= Tariq Abdul Haqq =

Tariq Abdul Haqq (1990 – 2015) was a Trinidad and Tobago athlete and Islamic State militant. A boxer and martial artist, he won a silver medal in boxing at the 2010 Commonwealth Games. He trained as a lawyer before travelling to Syria with his wife and sister in 2014 to join the Islamic State.

== Early life and education ==
Abdul Haqq was the son of boxing coach and gym owner Yaqub Abdul Haqq, and nephew of Pamela Elder, a prominent lawyer. He was educated at Saint Mary's College in Port of Spain, where he completed his A Levels and competed in boxing and martial arts.

Abdul Haqq graduated from the University of London, and completed law school before travelling to Syria in 2014.

== Boxing career ==
In 2005 Abdul Haqq was the National Junior Amateur Middleweight Boxing champion. In 2006 and 2007 he was the National Under-17 Light Heavyweight Boxing Champion, and in 2006 he was the Caribbean Under-17 Light Heavyweight Boxing Champion. He represented Trinidad and Tobago at the 2010 Central American and Caribbean Games where he earned a bronze medal in the super heavyweight class.

Abdul Haqq represented Trinidad and Tobago at the 2010 Commonwealth Games in Delhi, where he earned a silver medal in super heavyweight boxing. After beating Pakistani boxer Meer Khan 10-1 and New Zealander Joseph Parker 7-7, he defeated Cameroonian Blaise Yepmou to advance to the final where the lost 5–1 to Paramjeet Samota of India.

After the Commonwealth Games, Abdul Haqq found himself at odds with the Trinidad and Tobago Boxing Board of Control over compensation for medical expenses, and ruled himself out of contention for the 2012 Summer Olympics.

== Career in the Islamic State ==
Abdul Haqq's father, Yaqub, died of an accidentally self-inflicted gunshot wound in May 2013. After his father's death, Abdul Haqq "made this big turnaround", according to his sister Aliya, and decided to move to Syria. He travelled to Syria in November 2014 with his wife, Abbey Greene, a Barbadian citizen, his sister Aliya, and her husband Osyaba Muhammad.

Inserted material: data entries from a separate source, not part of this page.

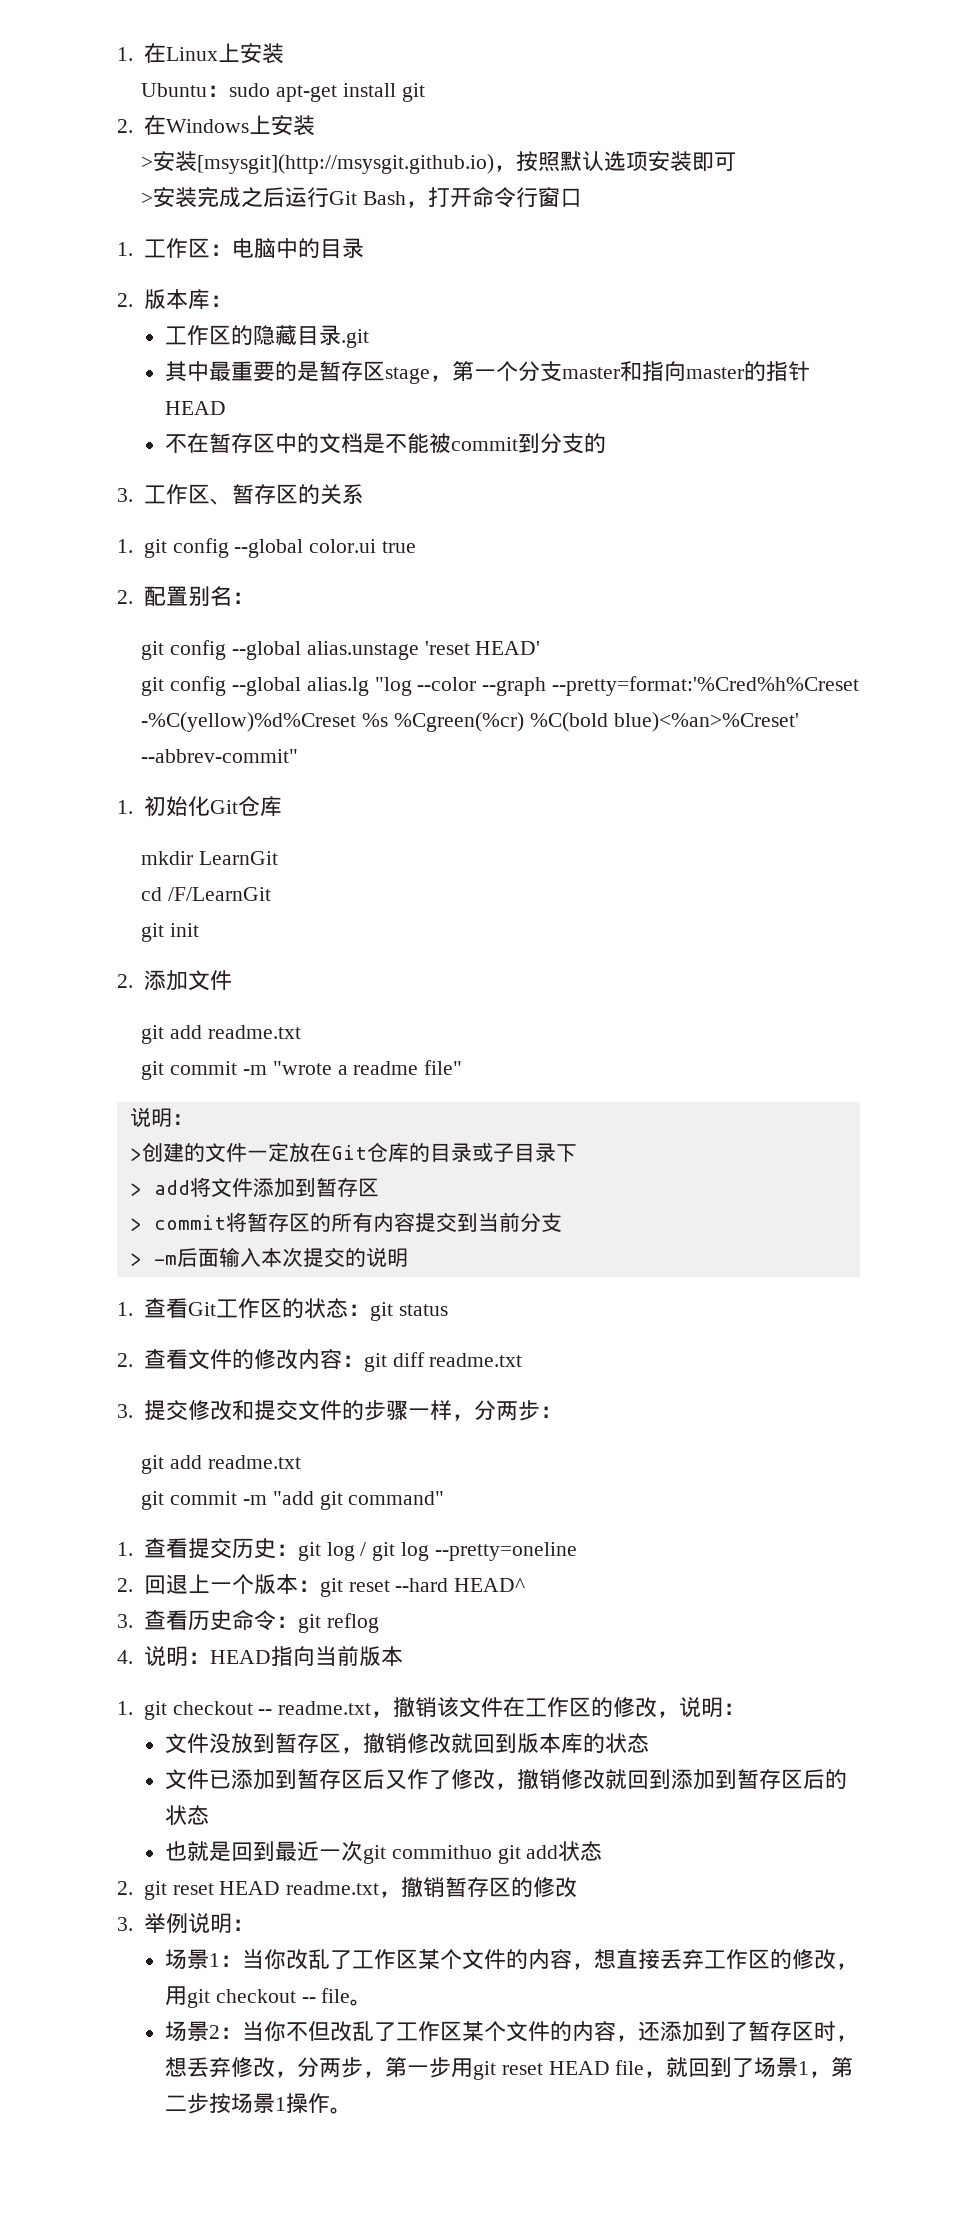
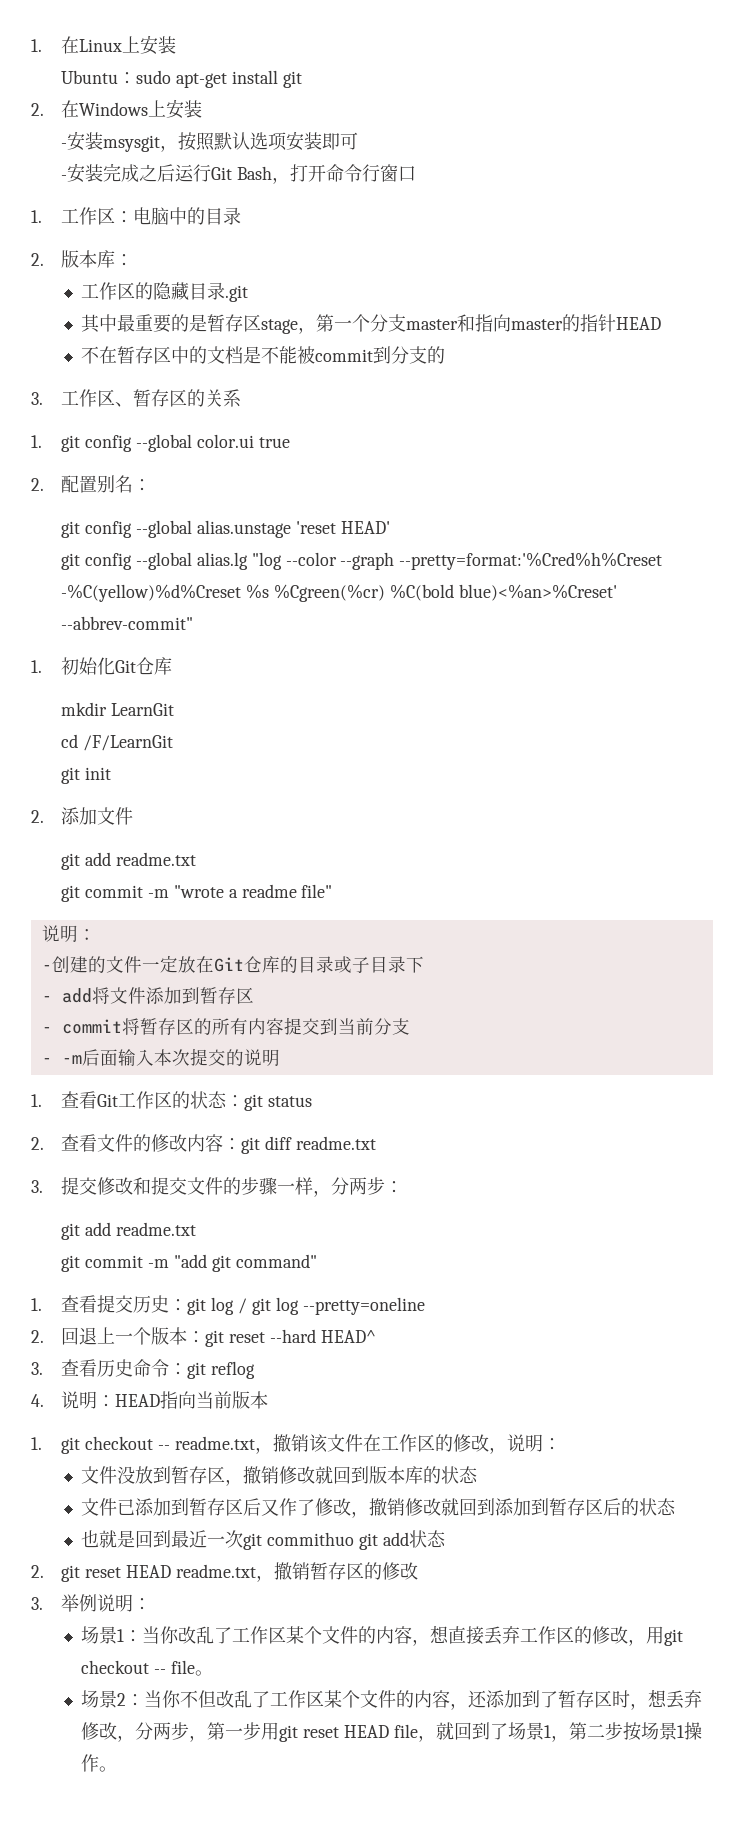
- >安装[msysgit](http://msysgit.github.io)，按照默认选项安装即可
+ -安装msysgit，按照默认选项安装即可
- >安装完成之后运行Git Bash，打开命令行窗口
+ -安装完成之后运行Git Bash，打开命令行窗口
- >创建的文件一定放在Git仓库的目录或子目录下
+ -创建的文件一定放在Git仓库的目录或子目录下
- > add将文件添加到暂存区
+ - add将文件添加到暂存区
- > commit将暂存区的所有内容提交到当前分支
+ - commit将暂存区的所有内容提交到当前分支
- > -m后面输入本次提交的说明
+ - -m后面输入本次提交的说明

Abdul Haqq met German journalist Jürgen Todenhöfer in Syria. When asked why he was there, he said "I'm here to do whatever the caliph is asking". He was later injured in a bombing raid, and lost one of his hands. Abdul Haqq was killed after less than six months in the territory of the Islamic State. His brother-in-law Osyaba Muhammad was killed in Syria in 2014 and Aliya's second husband, Chris Lewis (another militant from Trinidad and Tobago) was killed in August 2016 in a United States bombing raid against the ISIS compound where he was stationed. Greene and Aliya Abdul Haqq survived the Battle of Baghuz Fawqani in 2019 and appeared on the Popular Front podcast in 2020.